Lulworthiales

Scientific classification
- Kingdom: Fungi
- Division: Ascomycota
- Class: Sordariomycetes
- Subclass: Lulworthiomycetidae
- Order: Lulworthiales Kohlm., Spatafora & Volkm.-Kohlm., 2000
- Families: Lulworthiaceae;

= Lulworthiales =

Order of fungi

Lulworthiales is a monotypic order of fungi in the class Sordariomycetes and also subclass Lulworthiomycetidae.

The order Lulworthiales, with its sole family Lulworthiaceae, consists of strictly marine fungal genera found on a wide range of substrates such as seagrasses (including Posidonia oceanica), seaweeds, and seafoam.

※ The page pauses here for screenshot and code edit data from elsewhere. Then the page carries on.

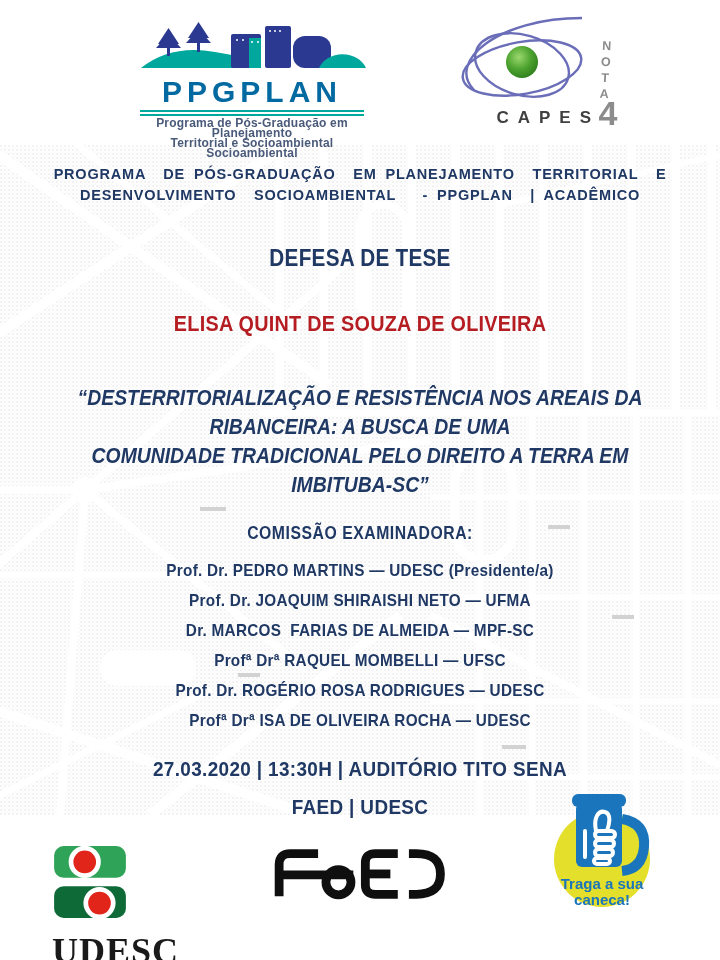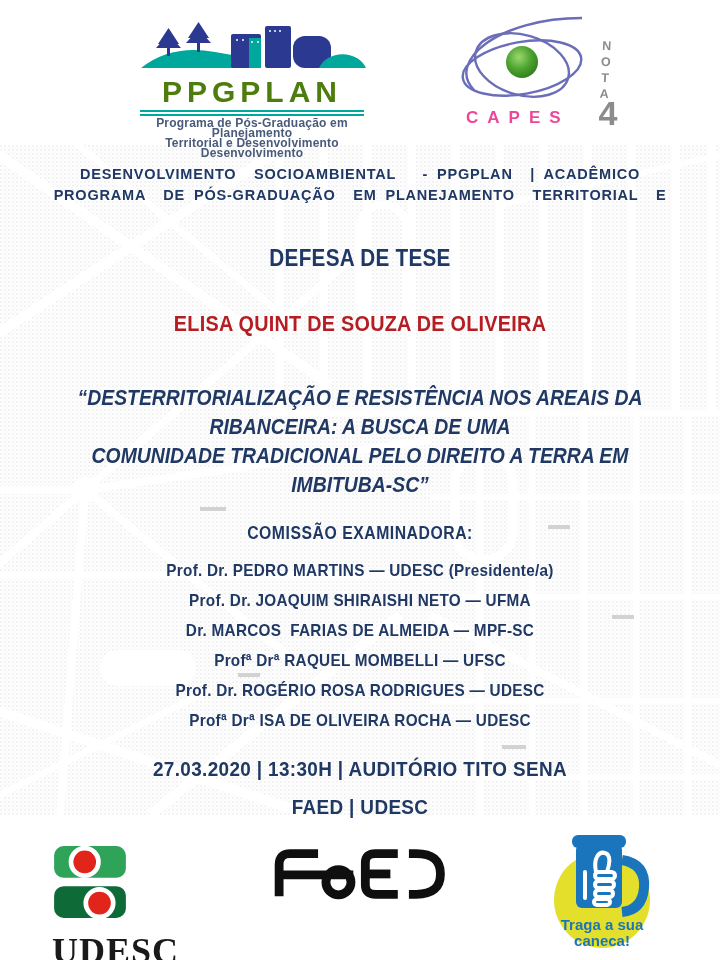"PPGPLAN" .ppg-word { color: #4d7c0f -> #0369a1 }
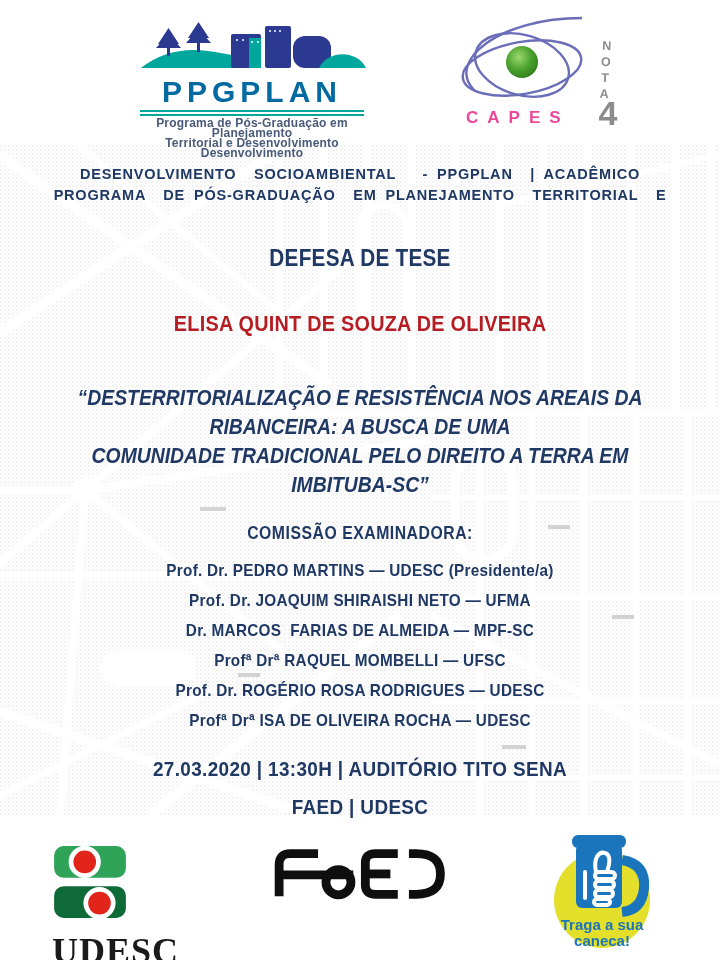"CAPES" .capes-word { color: #ec4899 -> #404040; left: 14px -> 8px; text-align: left -> right }
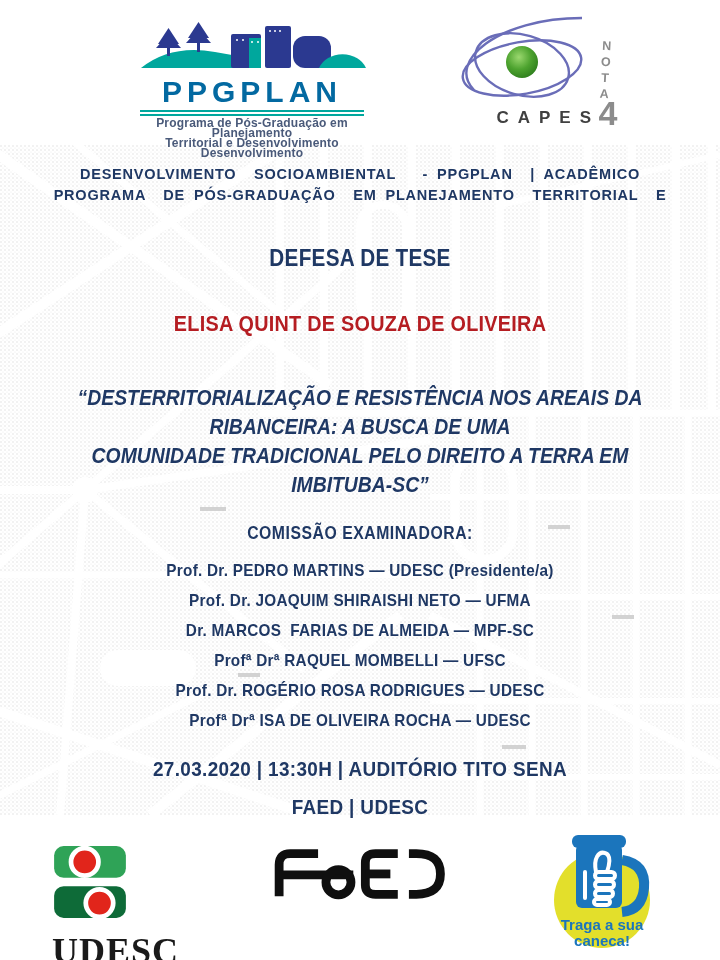"Territorial e Desenvolvimento" div.ppg-cap { text: Desenvolvimento Desenvolvimento -> Socioambiental Socioambiental }
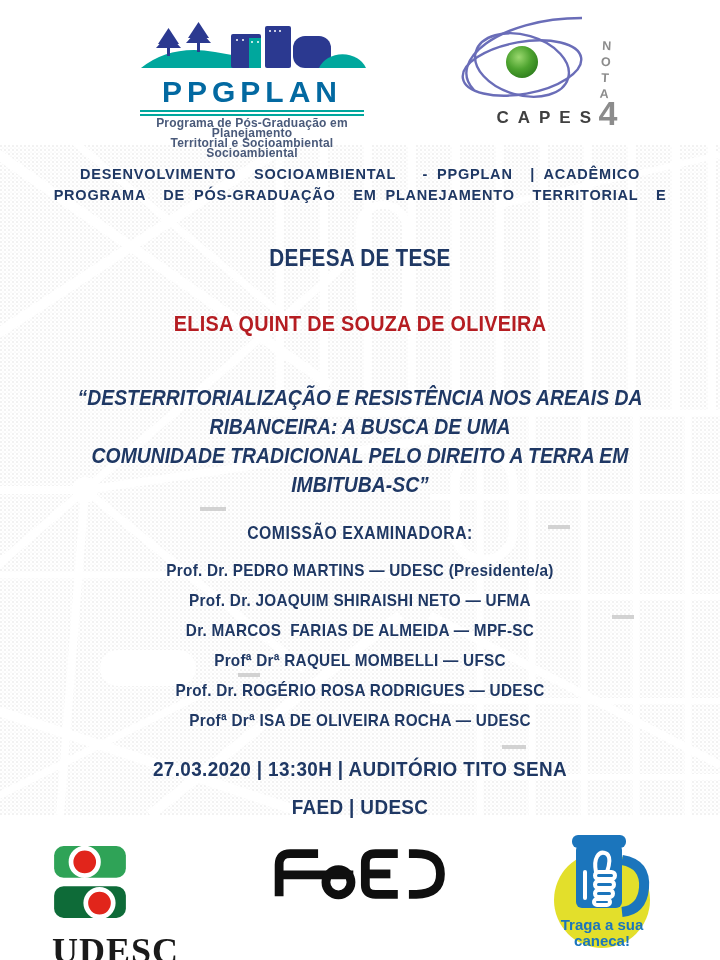"DESENVOLVIMENTO SOCIOAMBIENTAL - PPGPLAN" div.pre { order: before "PROGRAMA DE PÓS-GRADUAÇÃO EM PLANEJAMENTO TERRITORIAL E" -> after "PROGRAMA DE PÓS-GRADUAÇÃO EM PLANEJAMENTO TERRITORIAL E" }
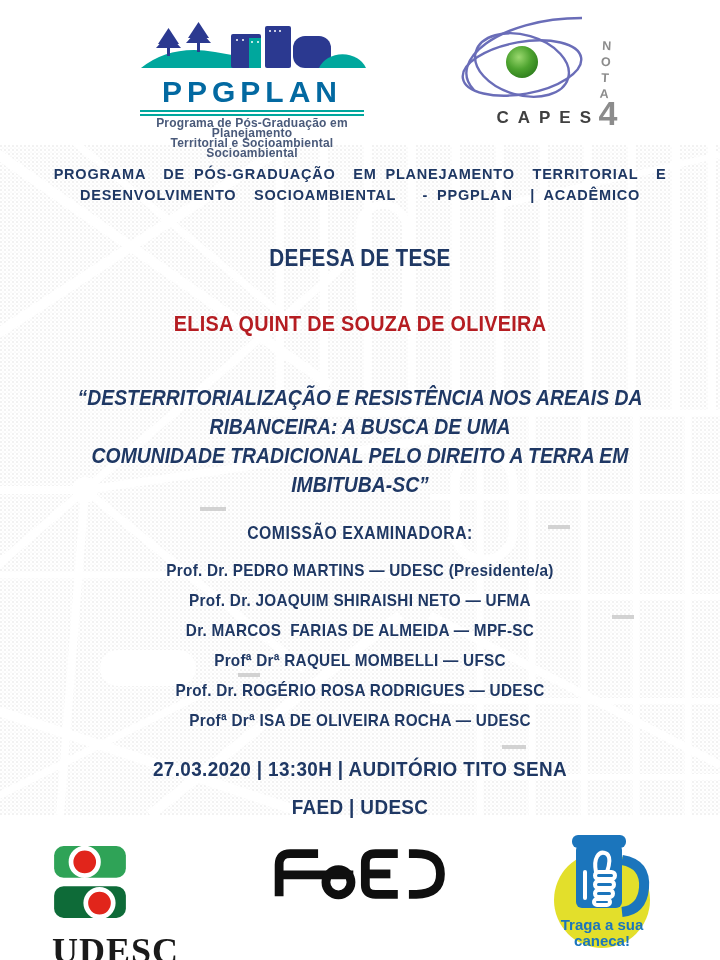"Traga a sua" .mug-badge { top: 824px -> 783px }
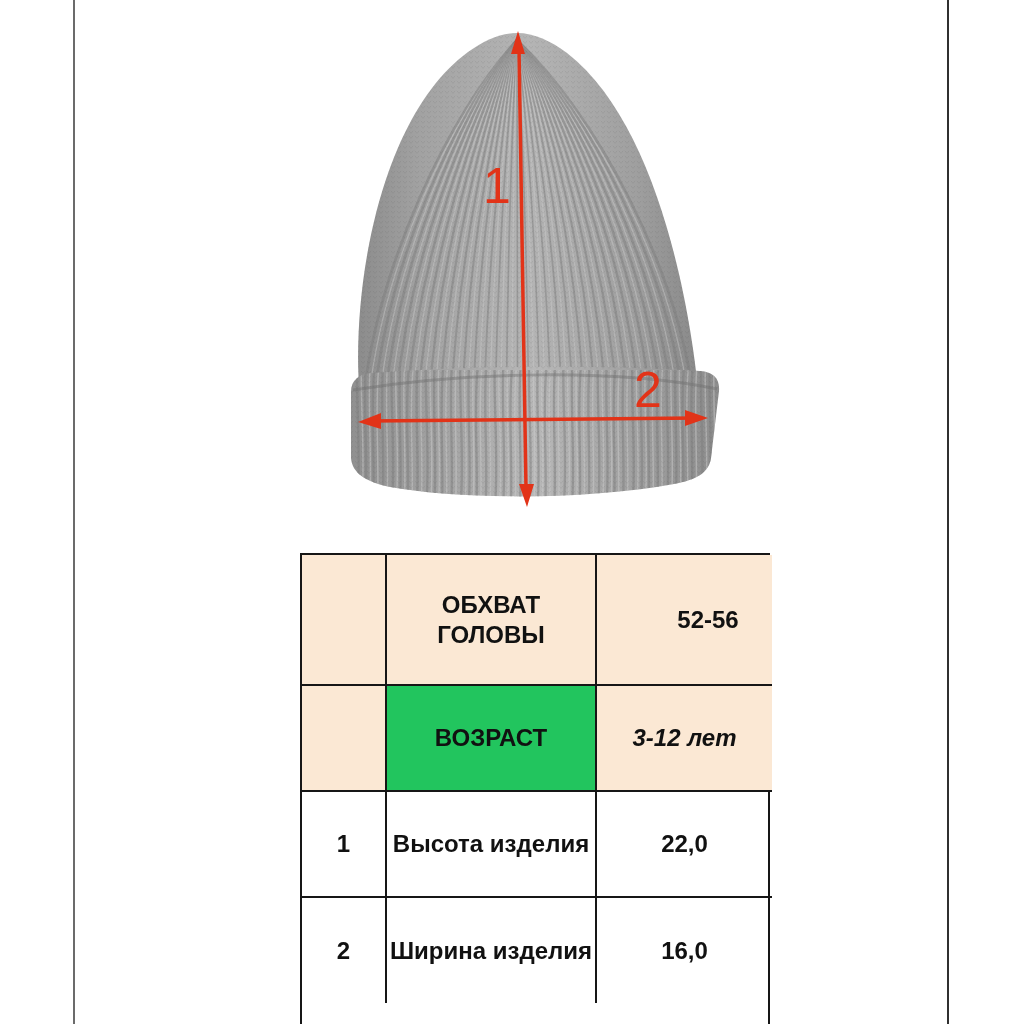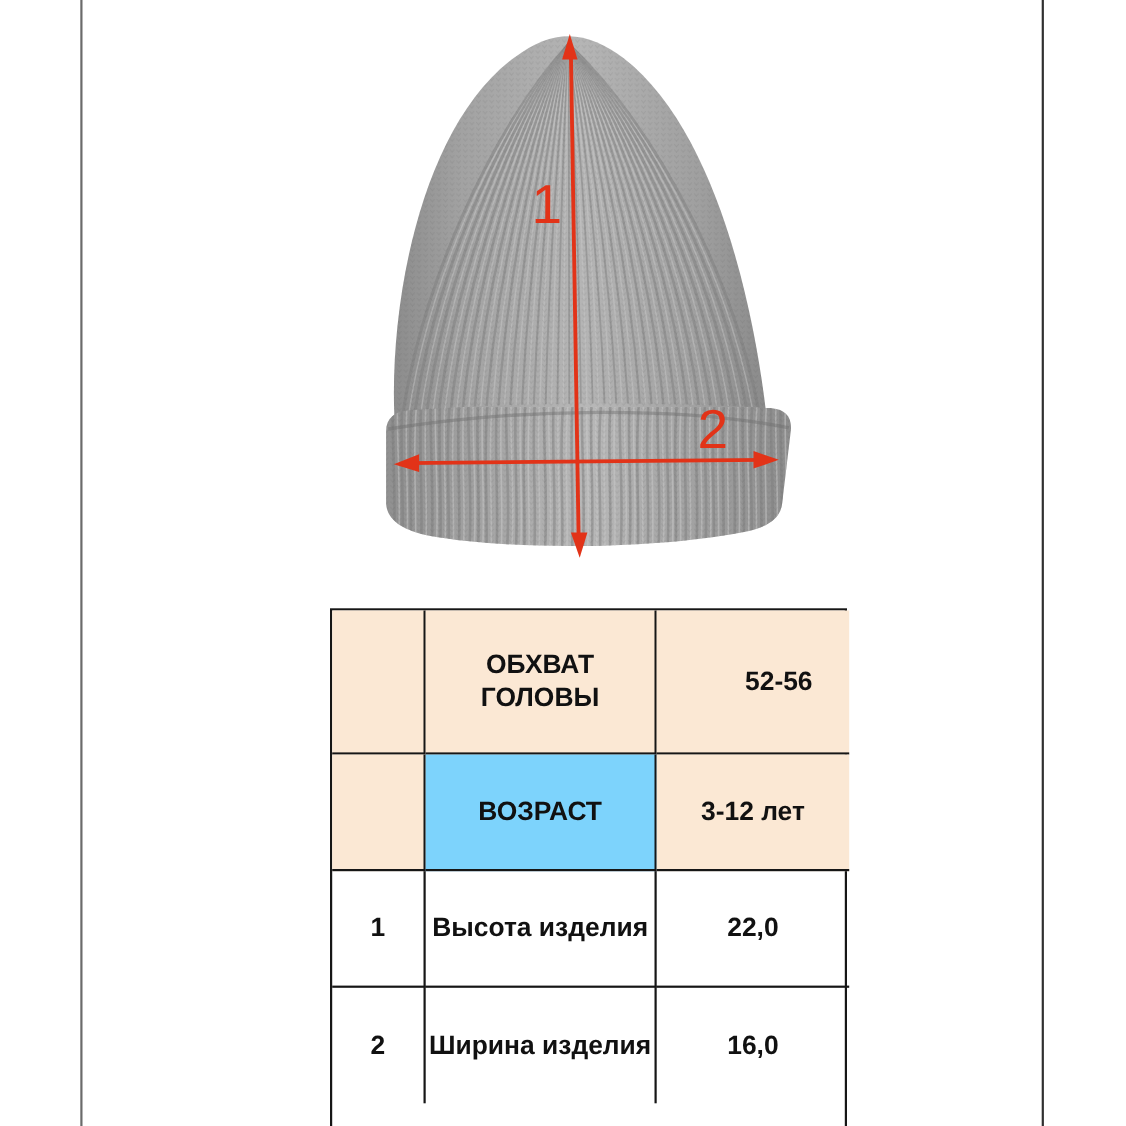"ВОЗРАСТ" div.cell { background: #7dd3fc -> #22c55e }
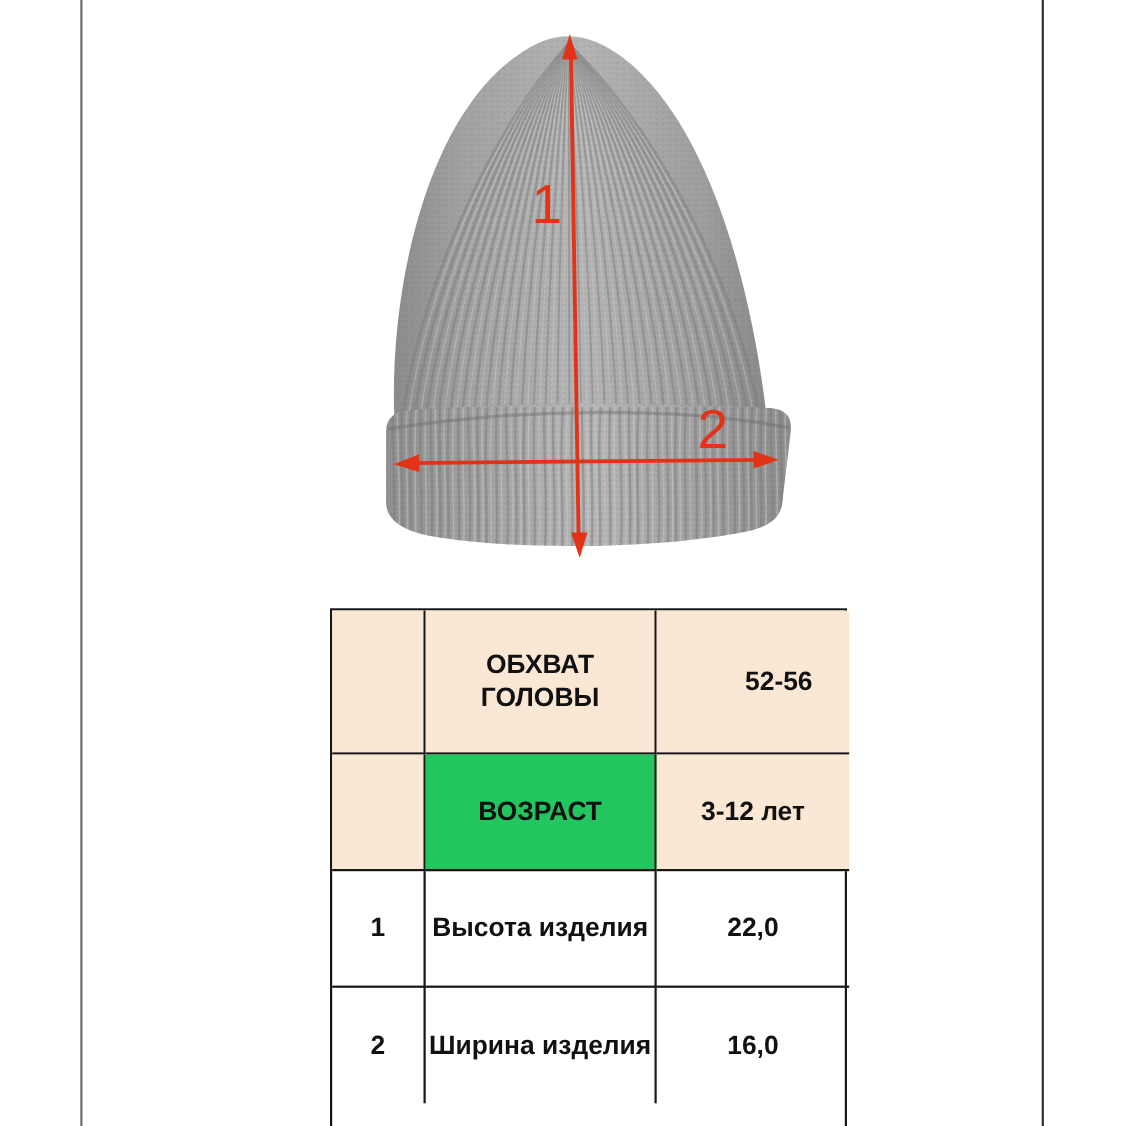"3-12 лет" .italic { font-style: none -> italic }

Order Lulworthiales was introduced on the basis of morphological characters and phylogenetic analyses built upon LSU and SSU partial sequences to accommodate the polyphyletic genera Lulworthia and Lindra.

Members of this family (and order) are well-known cellulase producers and can break down complex lignocellulose compounds, thus contributing to the recycling of nutrients. Morphologically, they are characterized by ascomata which is subglobose to cylindrical, 8-spored asci, cylindrical to fusiform and filamentous ascospores with end chambers filled with mucus (the latter character is missing in Lindra).